(MATERIAL SUPPLIED)

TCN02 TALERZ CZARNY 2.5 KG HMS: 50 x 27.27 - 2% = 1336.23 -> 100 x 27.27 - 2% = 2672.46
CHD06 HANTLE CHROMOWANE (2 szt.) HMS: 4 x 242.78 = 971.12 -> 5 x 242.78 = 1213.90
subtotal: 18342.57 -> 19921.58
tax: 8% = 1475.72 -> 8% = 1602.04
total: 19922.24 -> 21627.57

(End MATERIAL SUPPLIED)

=== INSTRUCTIONS FOR THE TASK ===
Only one span of lines is wanted: the line with "subtotal: 18342.57 -> 19921.58" and every line after it to the end of the entries, output exactly.

=== EXPECTED ANSWER ===
subtotal: 18342.57 -> 19921.58
tax: 8% = 1475.72 -> 8% = 1602.04
total: 19922.24 -> 21627.57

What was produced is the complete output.